→ **Exercise details**
Reproduce the data below exactly as written. Pictures do not belong in the copy.

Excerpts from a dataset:

──────────────────────────────

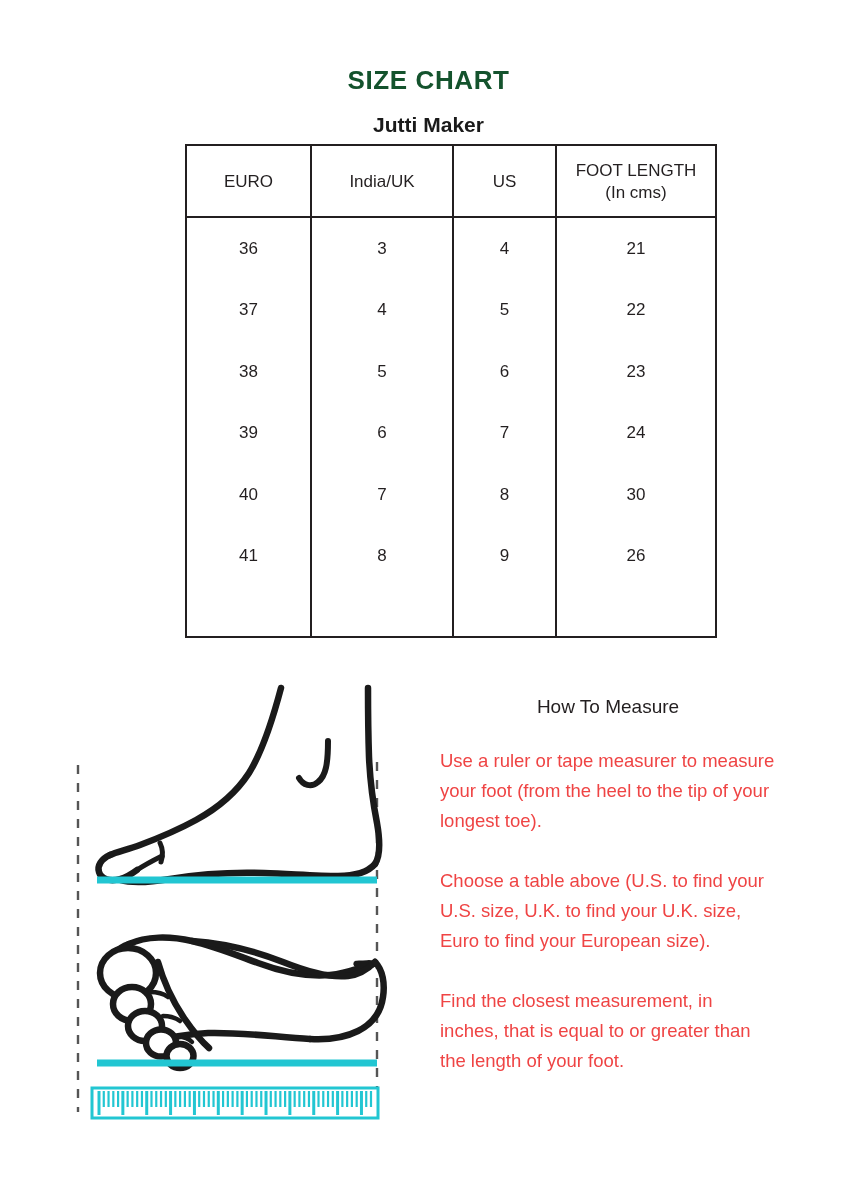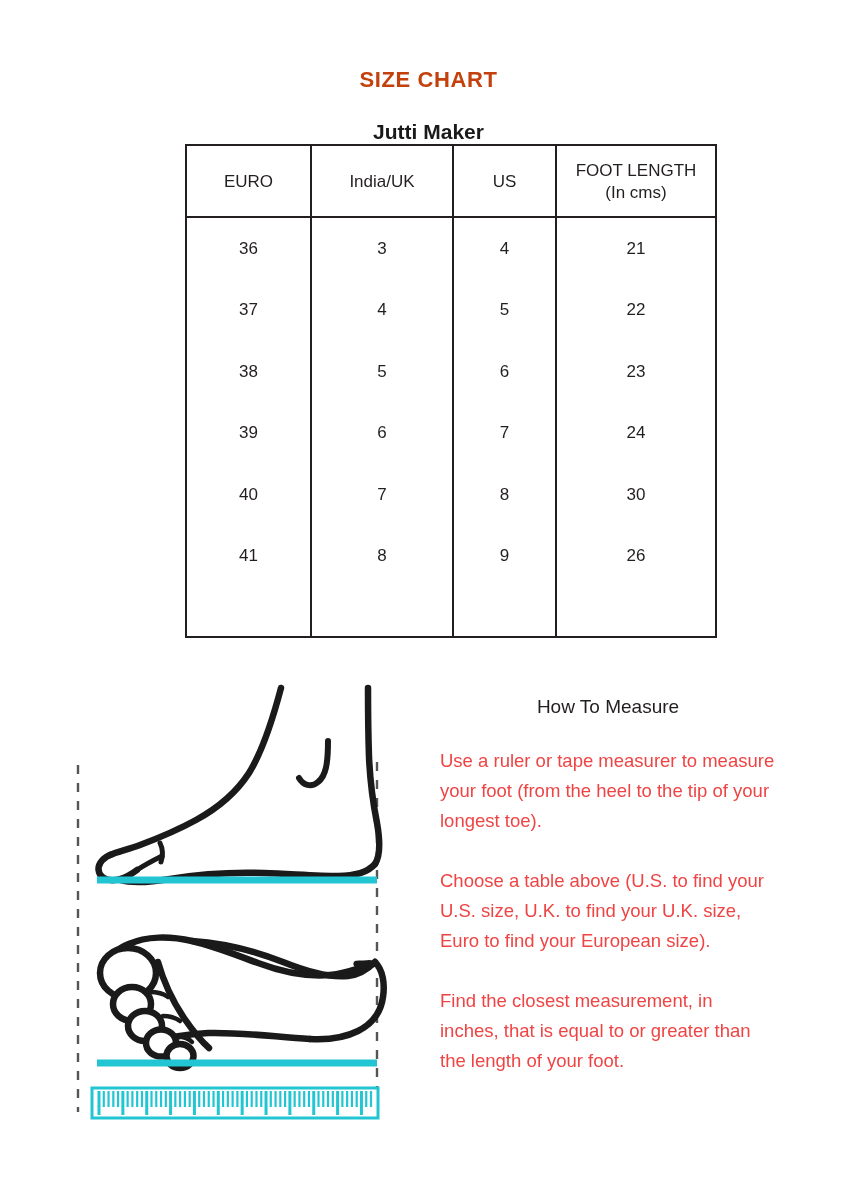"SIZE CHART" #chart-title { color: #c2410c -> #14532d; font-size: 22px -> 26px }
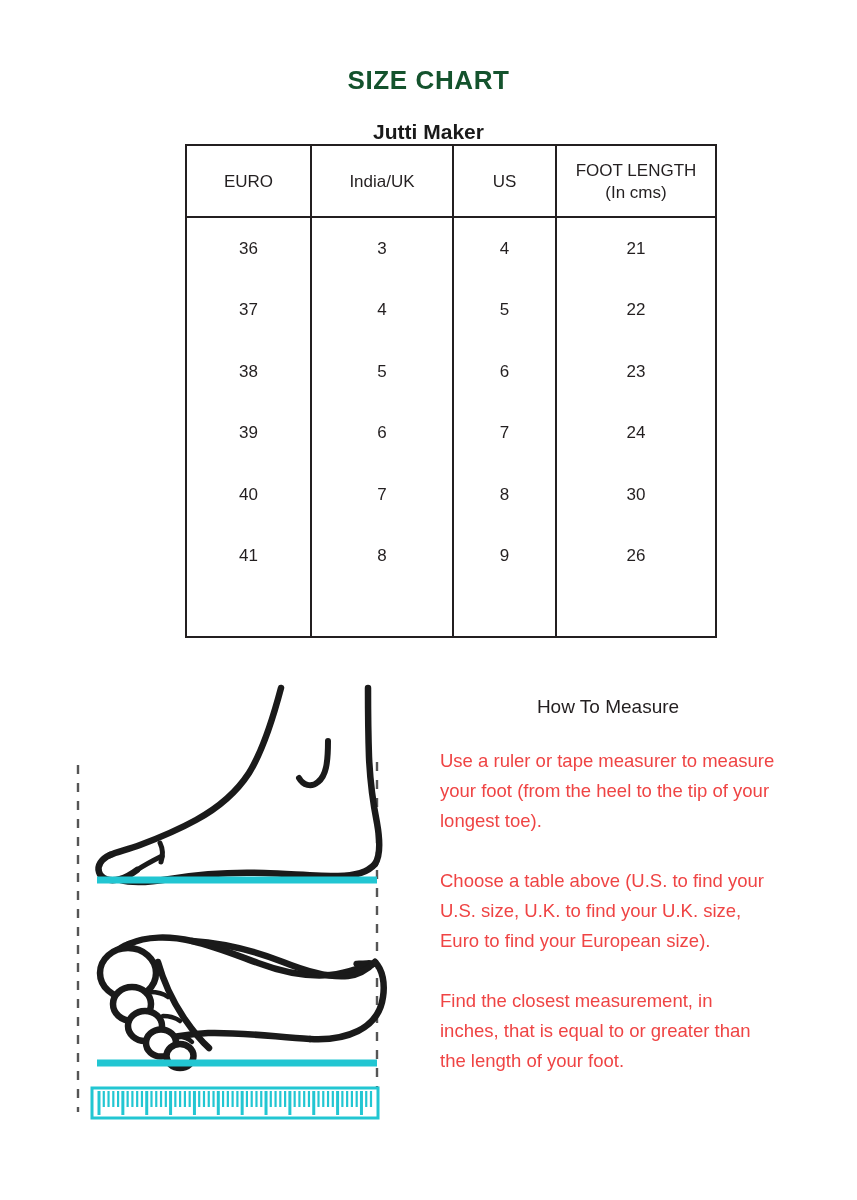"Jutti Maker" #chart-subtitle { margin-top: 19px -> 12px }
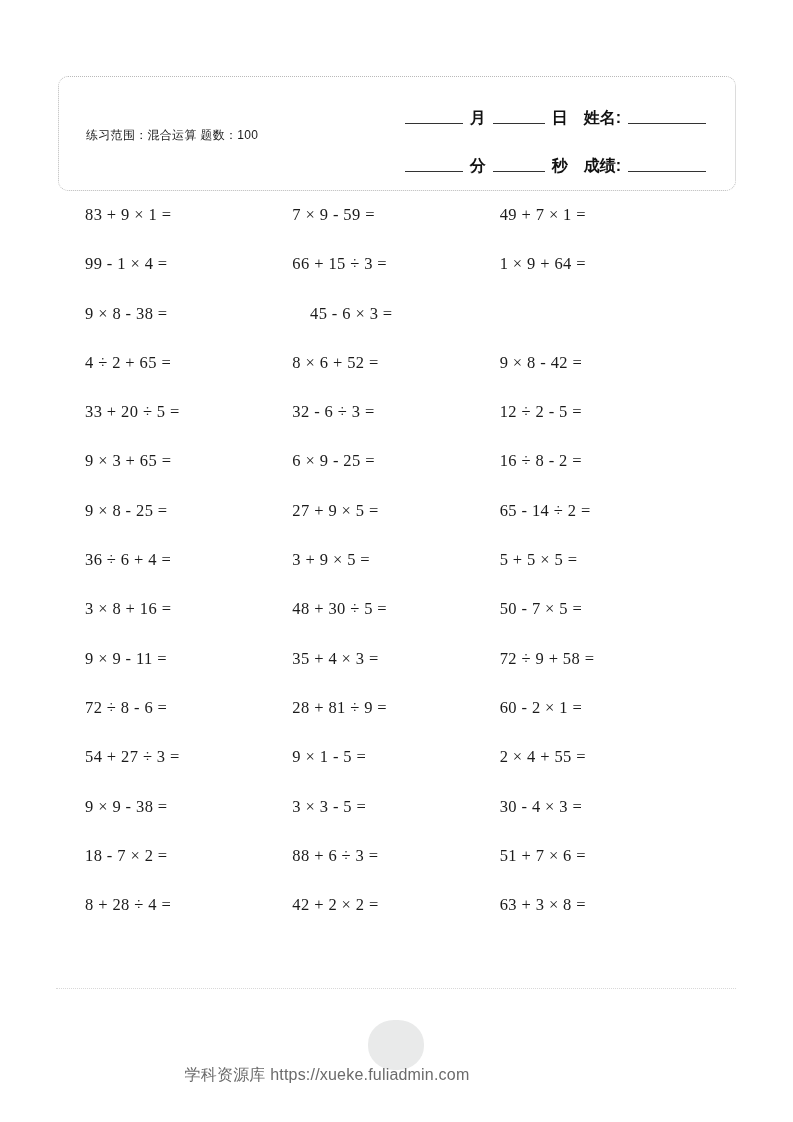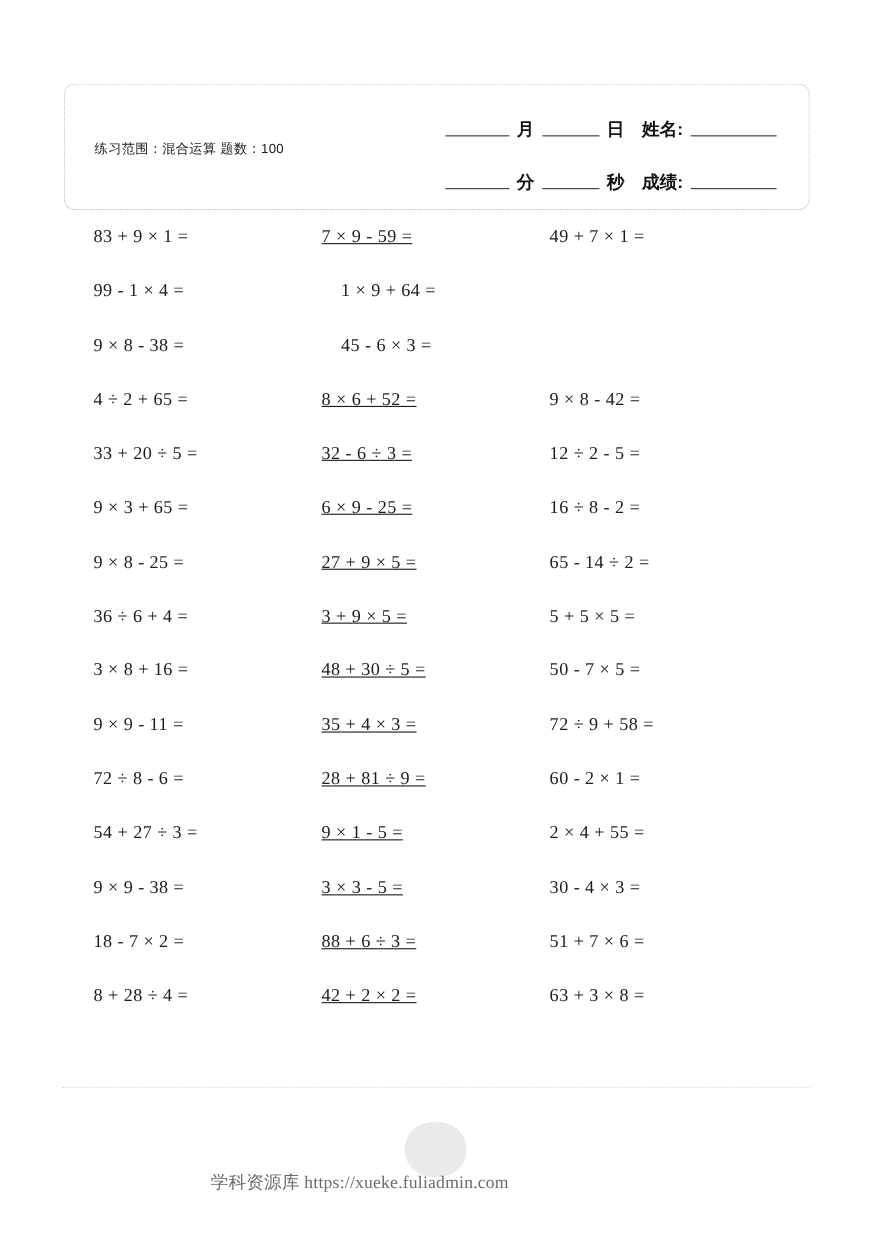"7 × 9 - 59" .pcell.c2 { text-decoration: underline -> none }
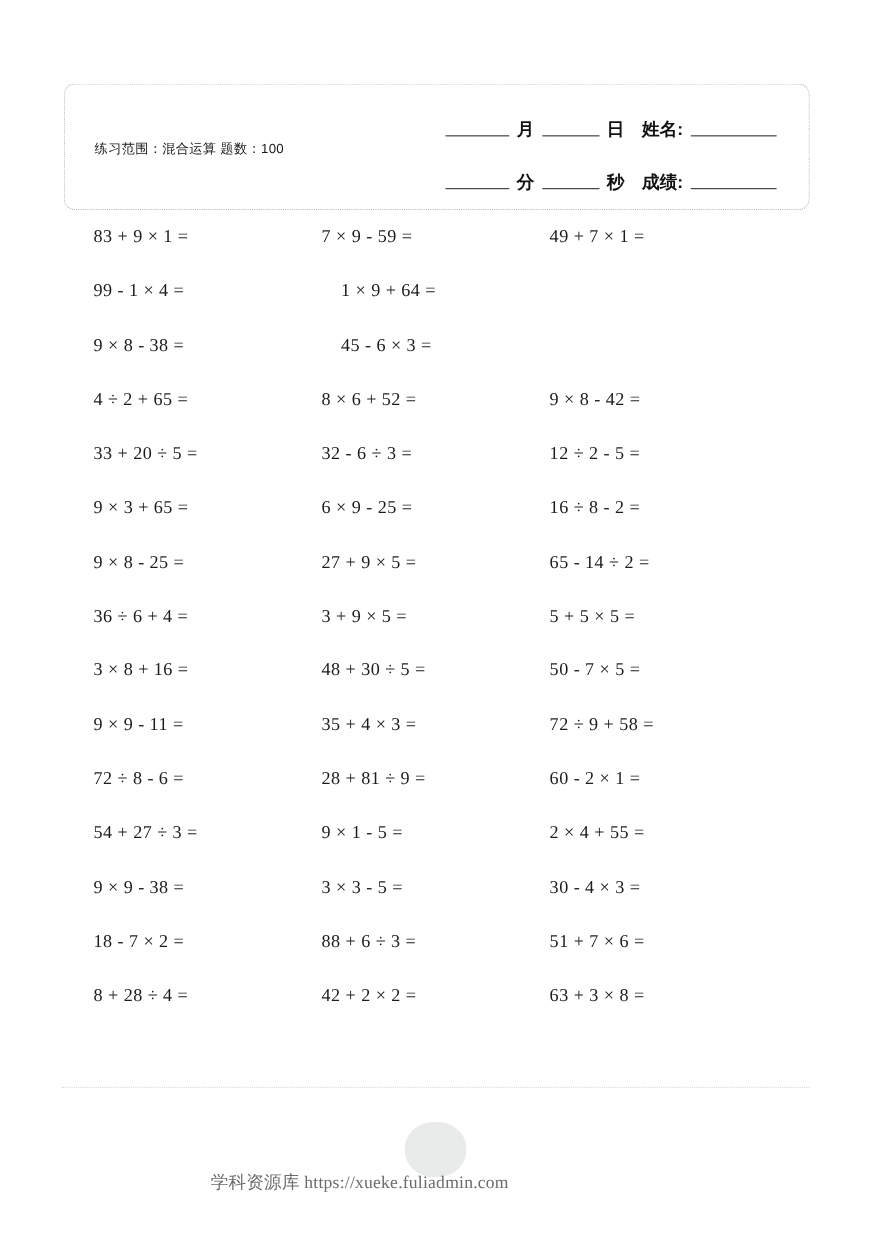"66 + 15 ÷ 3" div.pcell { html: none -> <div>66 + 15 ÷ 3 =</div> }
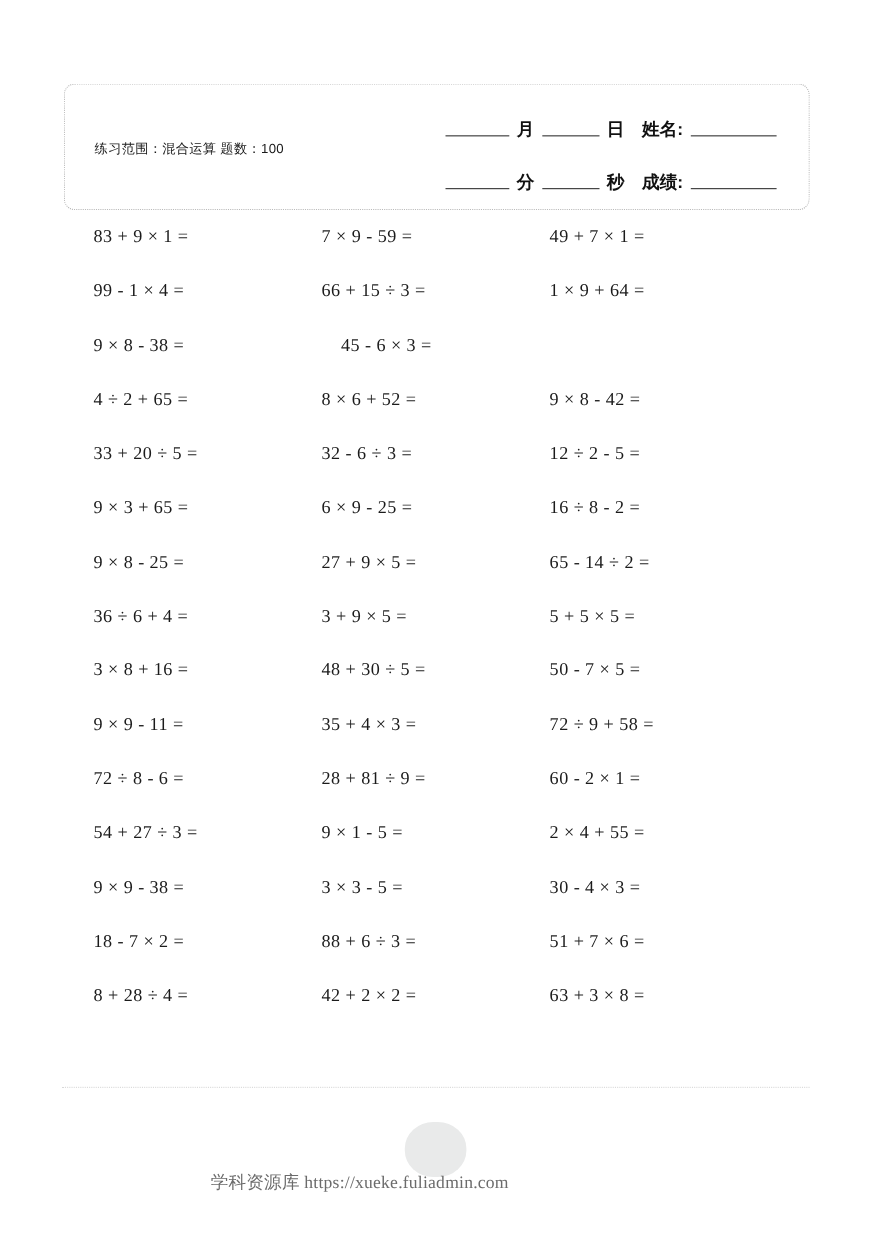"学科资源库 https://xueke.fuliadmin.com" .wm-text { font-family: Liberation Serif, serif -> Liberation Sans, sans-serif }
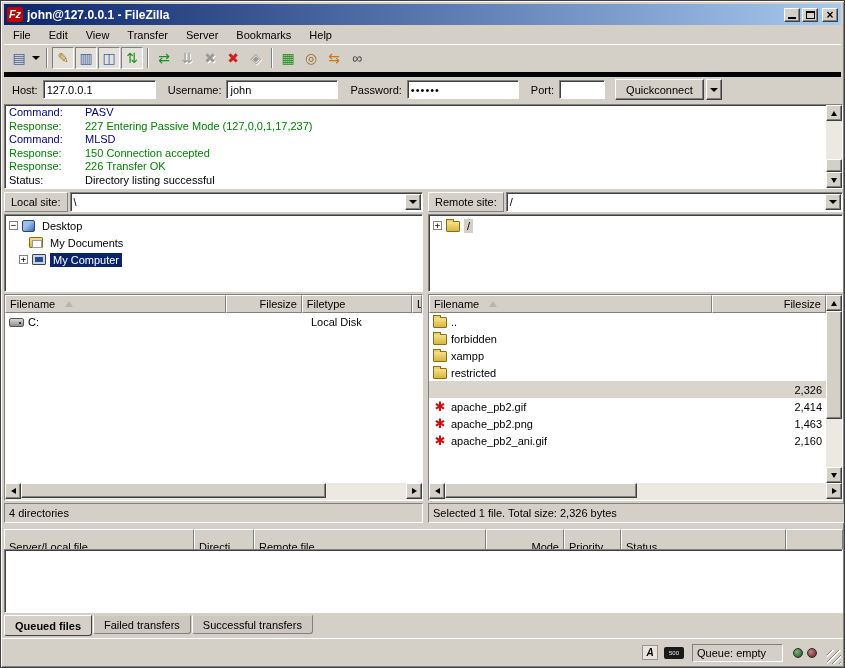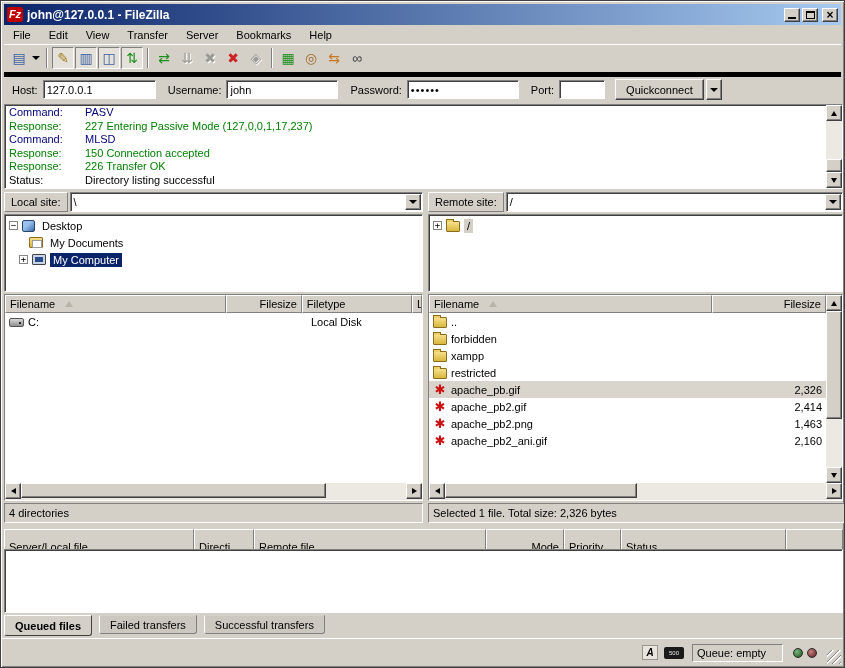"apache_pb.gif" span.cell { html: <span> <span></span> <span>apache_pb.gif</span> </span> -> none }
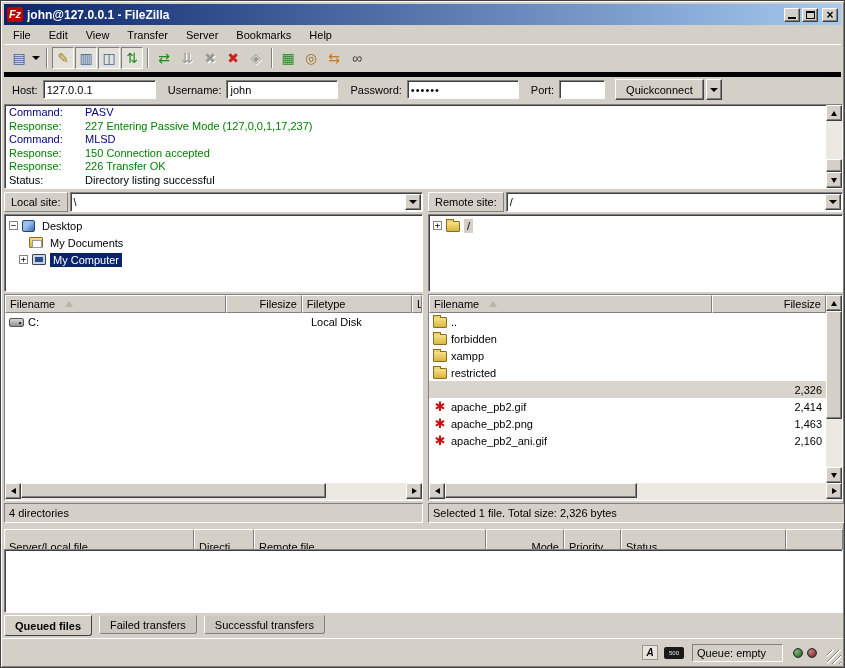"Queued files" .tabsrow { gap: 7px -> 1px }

──────────────────────────────

→ **Response**
"SIZE CHART" #chart-title { color: #c2410c -> #14532d; font-size: 22px -> 26px }
"Jutti Maker" #chart-subtitle { margin-top: 19px -> 12px }
"7 × 9 - 59" .pcell.c2 { text-decoration: underline -> none }
"66 + 15 ÷ 3" div.pcell { html: none -> <div>66 + 15 ÷ 3 =</div> }
"学科资源库 https://xueke.fuliadmin.com" .wm-text { font-family: Liberation Serif, serif -> Liberation Sans, sans-serif }
"apache_pb.gif" span.cell { html: <span> <span></span> <span>apache_pb.gif</span> </span> -> none }
"Queued files" .tabsrow { gap: 7px -> 1px }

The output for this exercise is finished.